Linear Learning Rate Scaling

Updated 26 December 2025

Linear Learning Rate Scaling is a technique that sets the learning rate as a linear function of training steps or model width, ensuring worst-case optimality.
It incorporates gradient-norm adaptive scheduling to refine the base rate, enabling task-adaptive improvements and stable performance across various optimization scenarios.
Empirical evaluations demonstrate that linear decay methods outperform alternatives like cosine or stepwise schedules in tasks ranging from logistic regression to large language models.

Linear learning rate scaling is an approach to learning rate schedule design that assigns the step-size $\eta_t$ as a linear function of training time or model width, ensuring optimal convergence properties and transferability in both convex optimization and parameterized neural network training. It possesses rigorous worst-case optimality, supports task-adaptive refinements, and has empirically outperformed a variety of commonly used alternatives across logistic regression, deep learning, and LLM applications (Defazio et al., 2023), with theoretical results extending to infinite-width neural networks under the $\mu$ P parametrization (Hayou, 3 Nov 2025).

1. Formal Derivation and Optimality in Convex Optimization

Consider stochastic convex optimization where the goal is to minimize $f: \mathbb{R}^d \to \mathbb{R}$ over iterates $x_{1},\dots,x_{T}$ with updates $x_{t+1}=x_{t}-\eta_{t}g_{t}$ and bounded subgradient norms $\|g_{t}\|^2\leq G^2$ . Standard theory provides regret bounds for averaged iterates, while practitioners often use the last iterate $x_T$ . A tight reduction from regret to last-iterate performance establishes that for step-size $\eta_{t} \propto (1-t/T)$ , the last-iterate excess loss matches the minimax rate:

$\mathbb{E}[f(x_T) - f_*] \leq \frac{DG}{\sqrt{T}}$

where $D=\|x_1-u\|$ and $f_*$ is the global minimum. Explicitly, the schedule is

$\eta_t = \frac{D}{G \sqrt{T}} \left( 1 - \frac{t}{T} \right)$

This result holds for any base optimizer (SGD, AdaGrad, AMSGrad, empirically Adam) with low regret and is worst-case optimal for last-iterate SGD (Defazio et al., 2023).

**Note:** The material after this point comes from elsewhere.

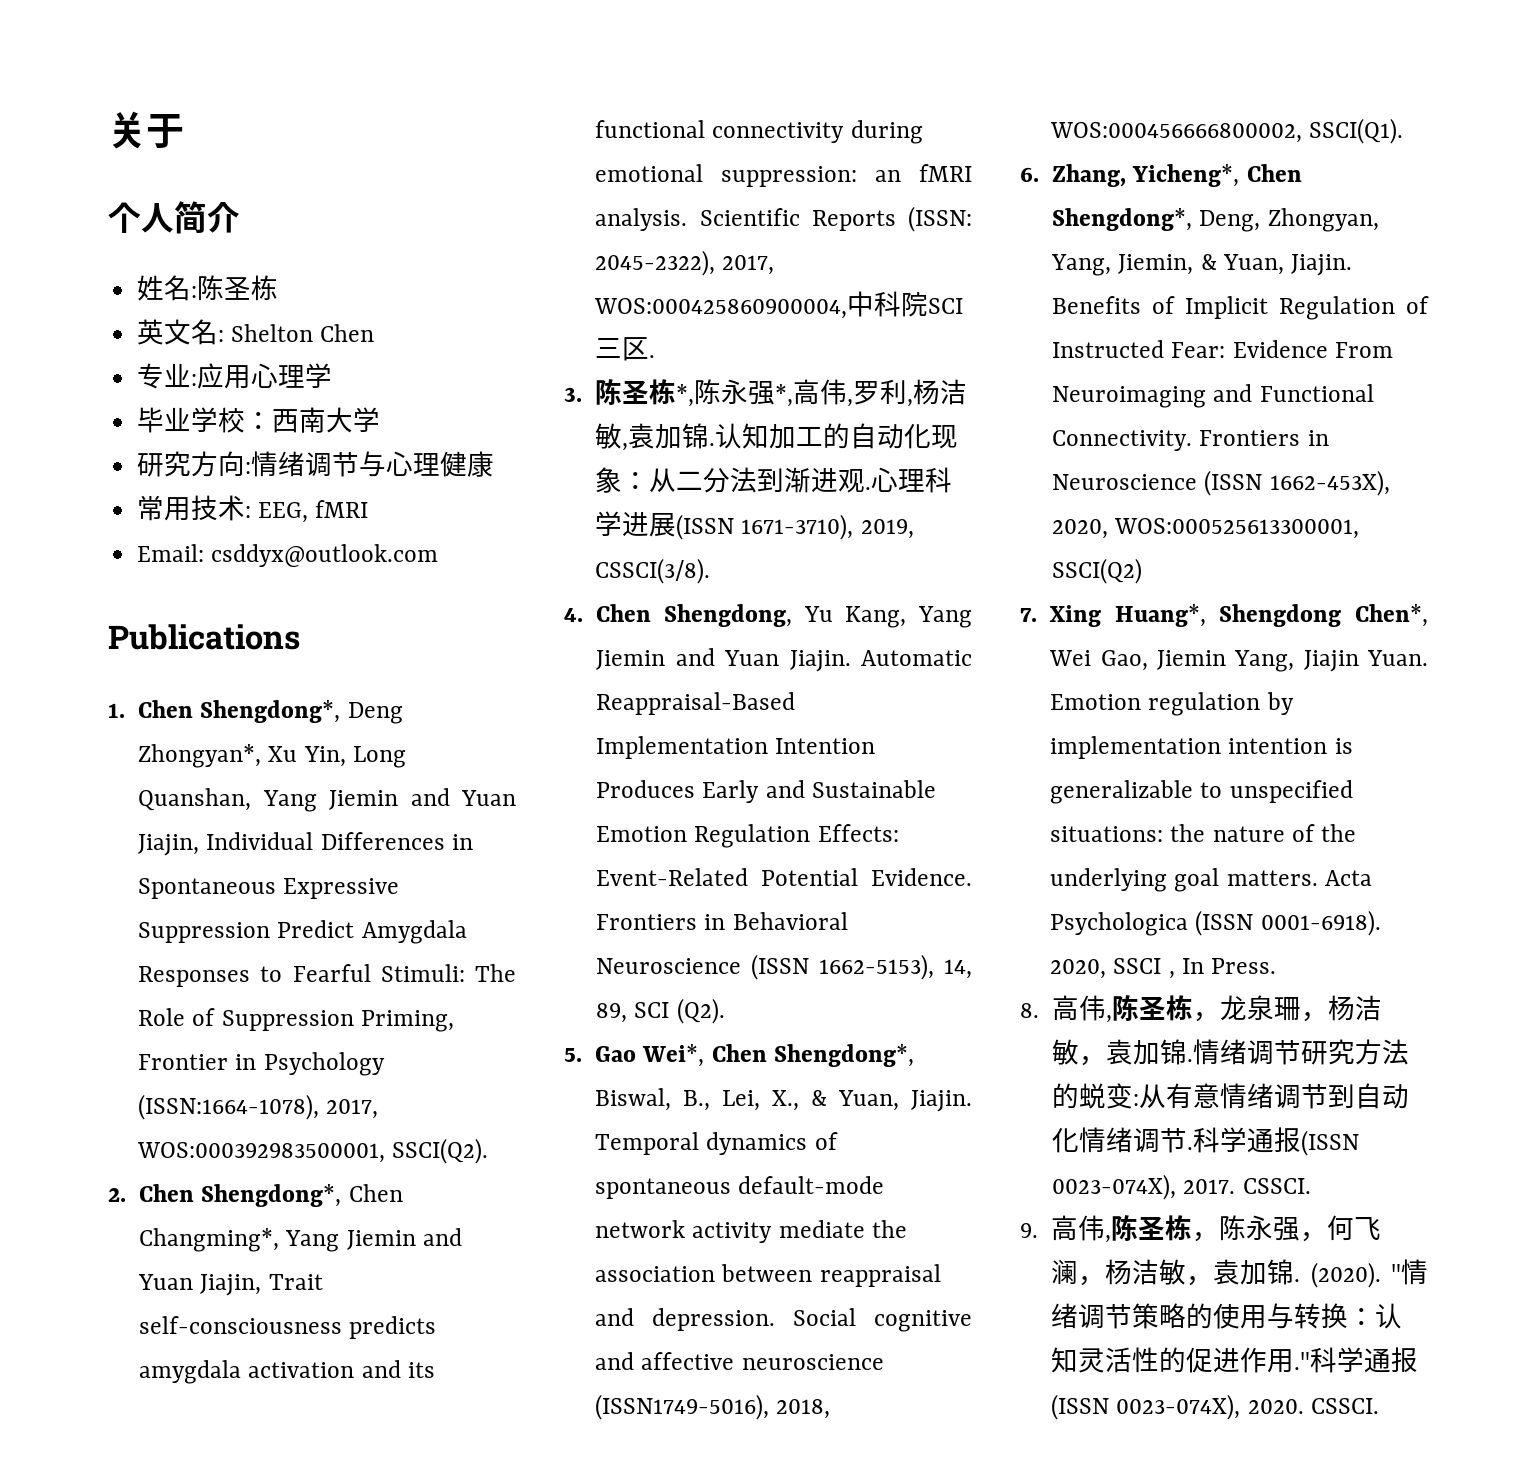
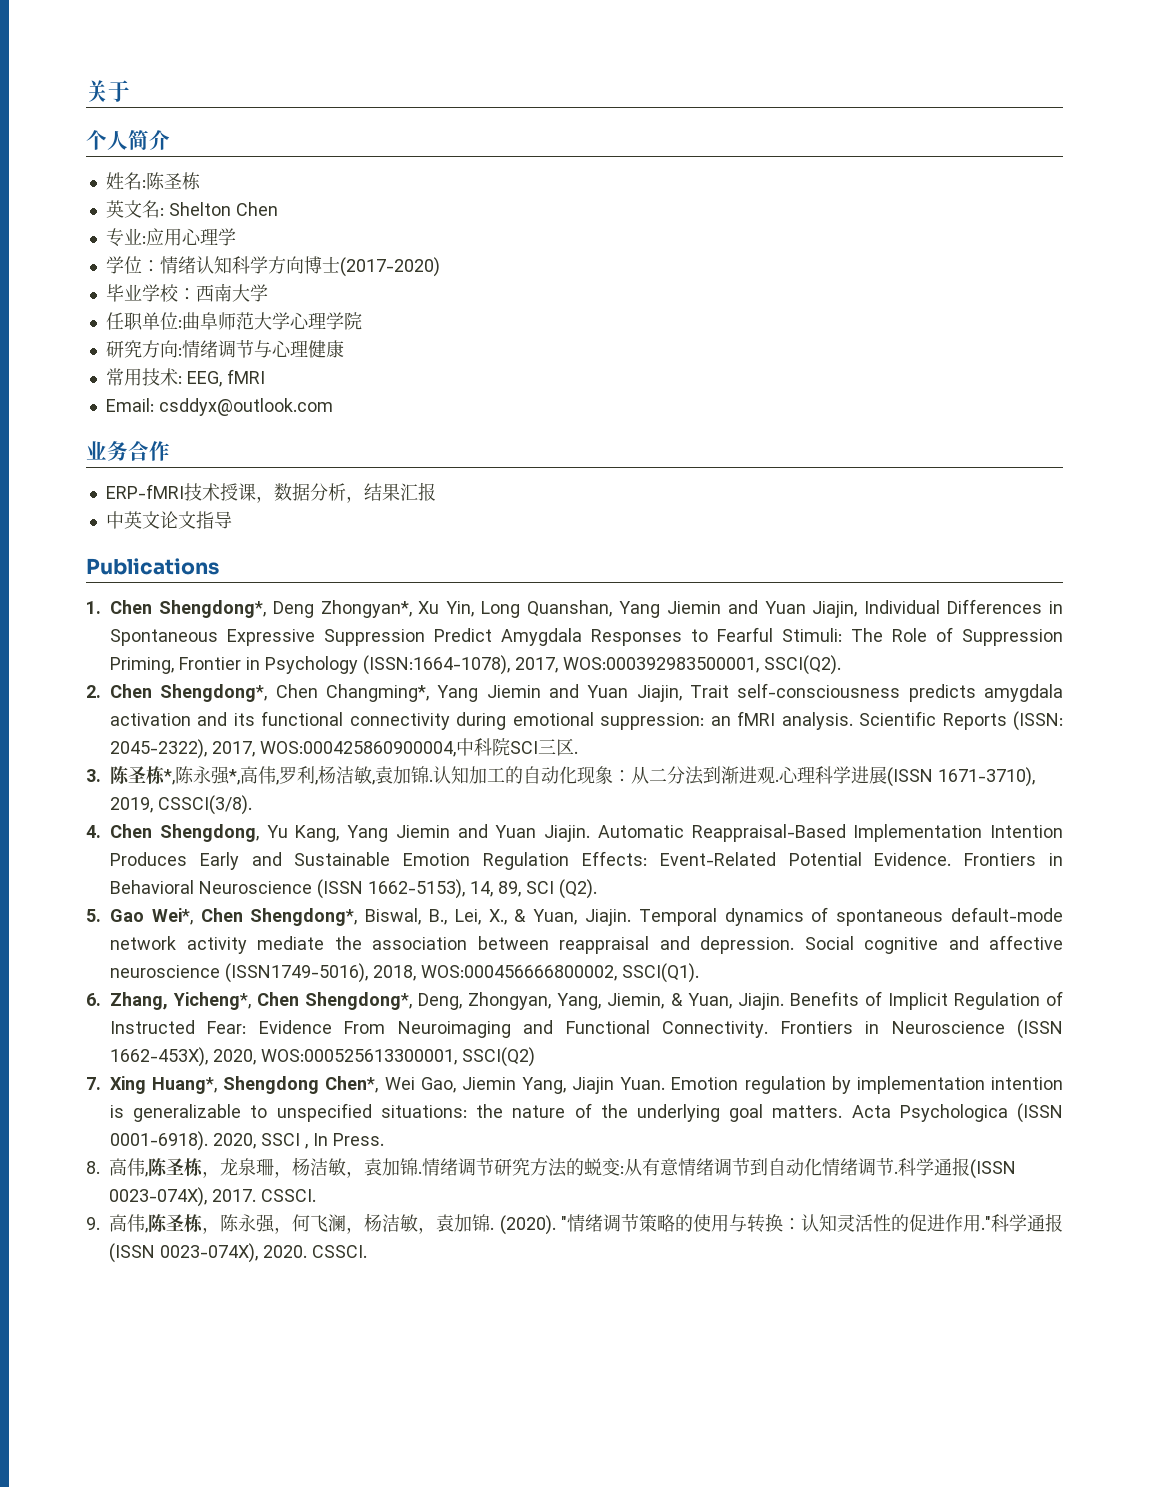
(333, 375) none -> [105,256,440,277] // 学位：情绪认知科学方向博士(2017-2020)
(381, 419) none -> [105,312,362,331] // 任职单位:曲阜师范大学心理学院
(439, 555) none -> [86,441,170,461] [105,482,436,503] [105,511,232,529] // 业务合作 // ERP-fMRI技术授课，数据分析，结果汇报 // 中英文论文指导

2. Algorithmic Specification and Scheduling

Implementation employs a single hyperparameter base step $\alpha_0$ and decays it linearly over total steps $T$ :

for t in range(1, T+1):
    alpha = alpha_0 * (1 - t / T)
    g = stochastic_gradient(x)
    x = x - alpha * g
return x

Typical values for $T$ are planned optimizer updates, with $\alpha_0$ swept over $1-2$ orders of magnitude near best constant rates. A linear warm-up ramping $\alpha$ from 0 to $\alpha_0$ for $10$- $20\%$ of the schedule stabilizes training.

Beyond worst-case universality, one can refine the linear schedule by leveraging observed gradient norms:

Run a pilot training with base linear schedule, log $\|g_t\|$ .
Assign weights $w_t \propto 1/\|g_t\|^2$ (or coordinate-wise for Adam: $w_t \propto 1/\|g_t\|_1$ ).
Construct the refined step-size via

$\eta_t = w_t \sum_{p=t+1}^T w_p$

Normalize so that $\max_t \eta_t = 1$ , scale by $\alpha_0$ , and retrain.

Features of this approach:

Warm-up emerges if early gradient norms are small.
Rapid annealing occurs when gradients collapse late in training.
Directly solves a data-dependent performance bound for the last iterate.
Applicable to any optimizer, including per-coordinate Adam variants (Defazio et al., 2023).

4. Empirical Evaluation and Comparative Performance

A comprehensive suite of evaluations demonstrates consistent superiority of linear decay and its refinement:

Convex logistic regression (LIBSVM) and deep tasks (CIFAR-10/100, ImageNet, LSTM, ViT, GPT/LLaMA, Faster-RCNN) show linear decay matches or exceeds constant, $1/\sqrt{t}$ , $1/t$, and stepwise schedules.
On popular cosine annealing, linear decay ties or wins in 9 of 10 deep learning tasks.
Refined schedules provide additional small gains, especially for NLP and regression.
Stable across short runs ( $<$ 10 epochs), unlike cosine.
Sample result (CIFAR-10 test error):

Schedule	Flat	1/t	1/√t	Step	Cosine	Linear	Refined
CIFAR-10	8.04	5.42	6.37	4.78	4.27	4.35	4.31

LLM trunk (C4 dataset) shows perplexity improvement as well:

Model size	Cosine	Linear	Refined
117 M	3.089	3.087	3.075
1 B	2.729	2.725	2.722
3.5 B	2.631	2.625	2.634

Linear decay remains robust even as model size, task, and optimizer vary (Defazio et al., 2023).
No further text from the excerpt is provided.